▸ What is needed:
Below are the entries. Print only the lines starting at the one with "font-weight: 700 ->" and ending at the one with "background: #7dd3fc ->", exactly, with no pictures.

▸ Provided records:
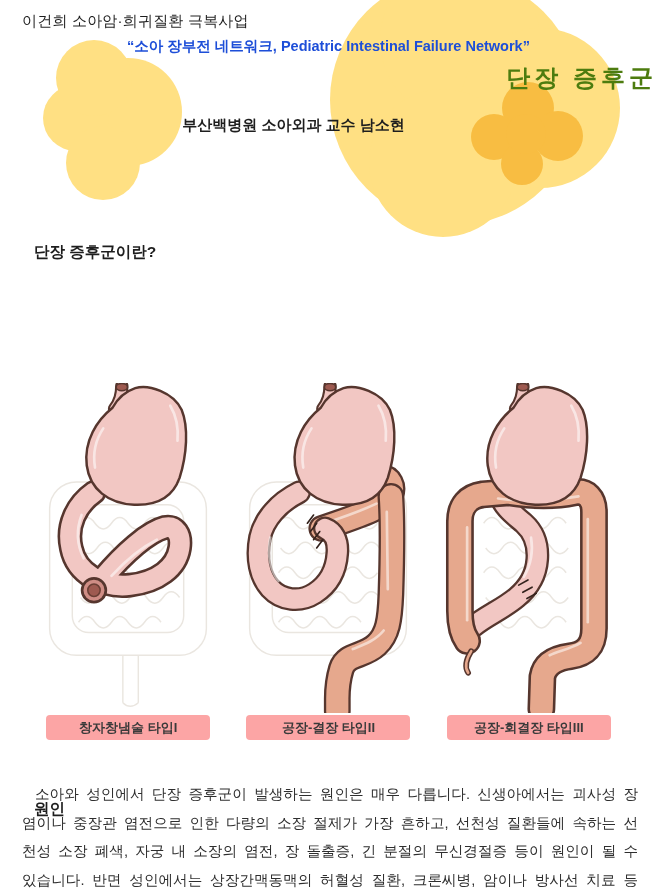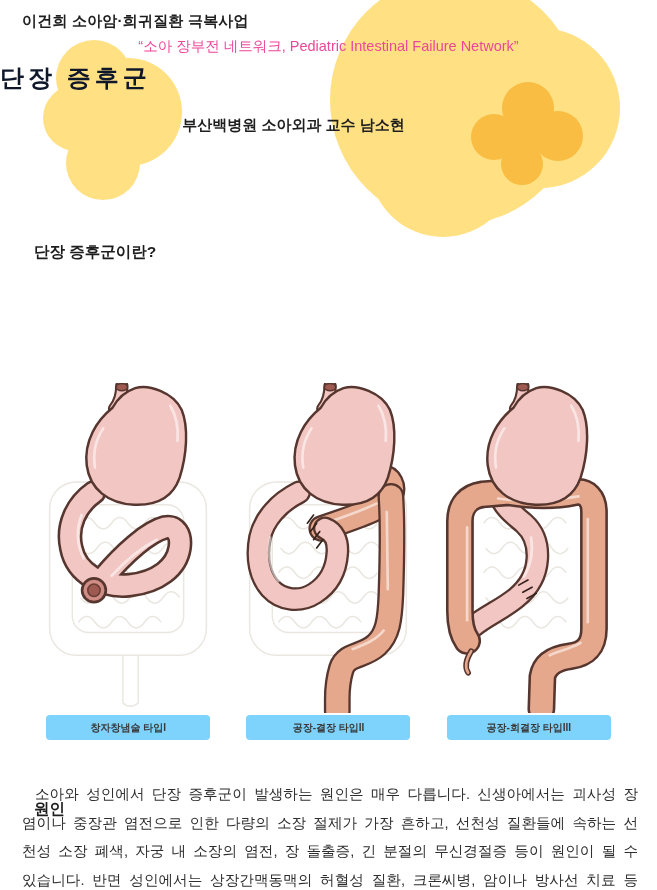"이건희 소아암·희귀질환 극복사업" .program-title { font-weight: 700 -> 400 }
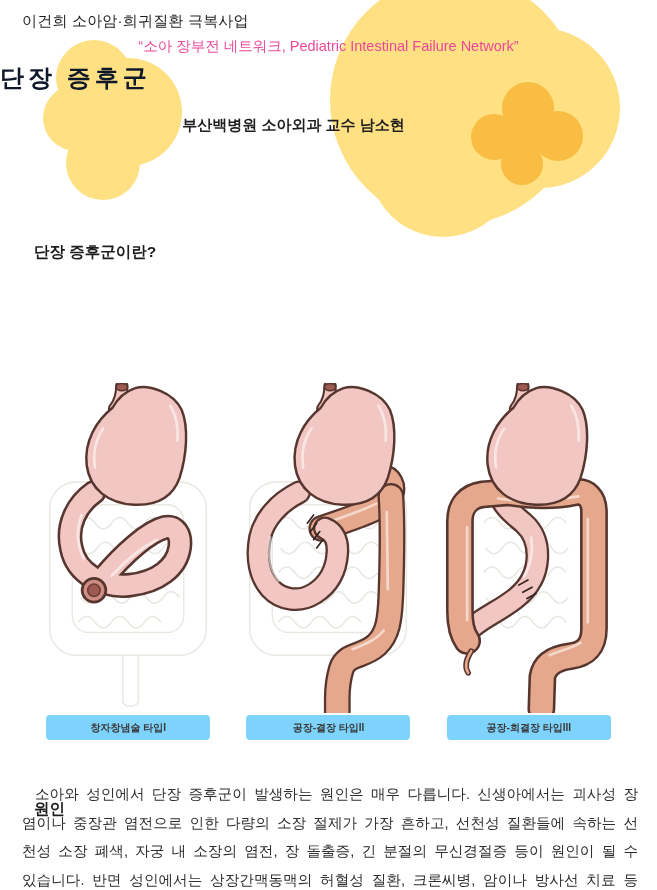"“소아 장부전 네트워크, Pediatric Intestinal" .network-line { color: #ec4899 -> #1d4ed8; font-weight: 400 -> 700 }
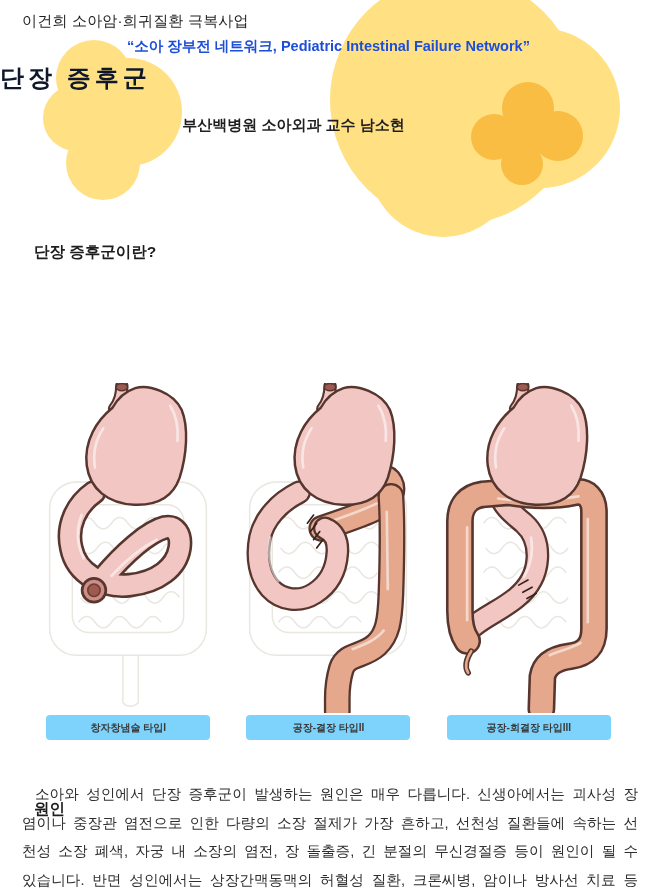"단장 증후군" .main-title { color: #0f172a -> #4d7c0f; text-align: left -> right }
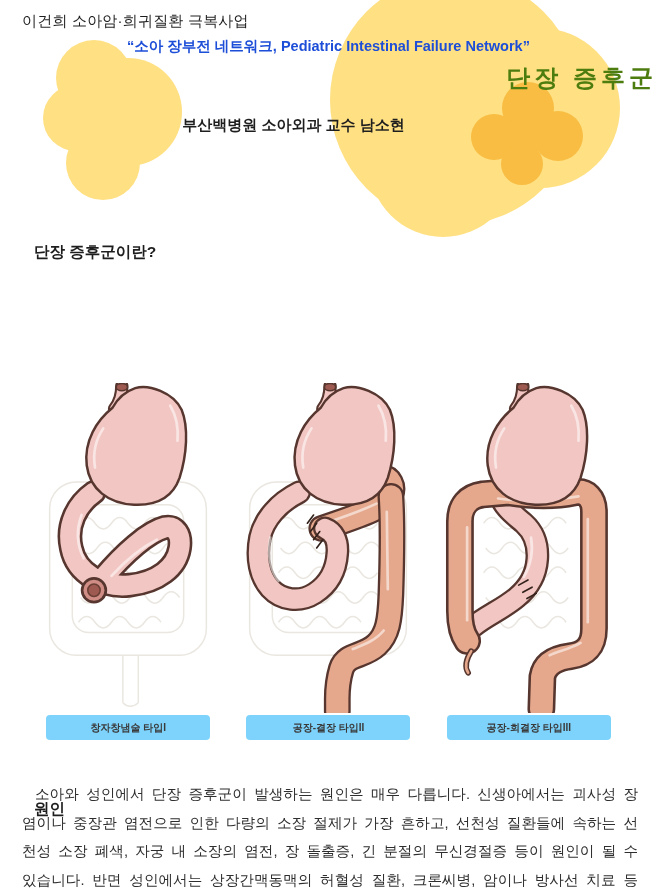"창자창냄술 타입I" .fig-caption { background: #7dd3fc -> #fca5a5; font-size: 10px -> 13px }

* * *

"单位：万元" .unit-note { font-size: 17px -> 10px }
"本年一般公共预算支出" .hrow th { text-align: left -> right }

▸ Answer to this exercise:
"이건희 소아암·희귀질환 극복사업" .program-title { font-weight: 700 -> 400 }
"“소아 장부전 네트워크, Pediatric Intestinal" .network-line { color: #ec4899 -> #1d4ed8; font-weight: 400 -> 700 }
"단장 증후군" .main-title { color: #0f172a -> #4d7c0f; text-align: left -> right }
"창자창냄술 타입I" .fig-caption { background: #7dd3fc -> #fca5a5; font-size: 10px -> 13px }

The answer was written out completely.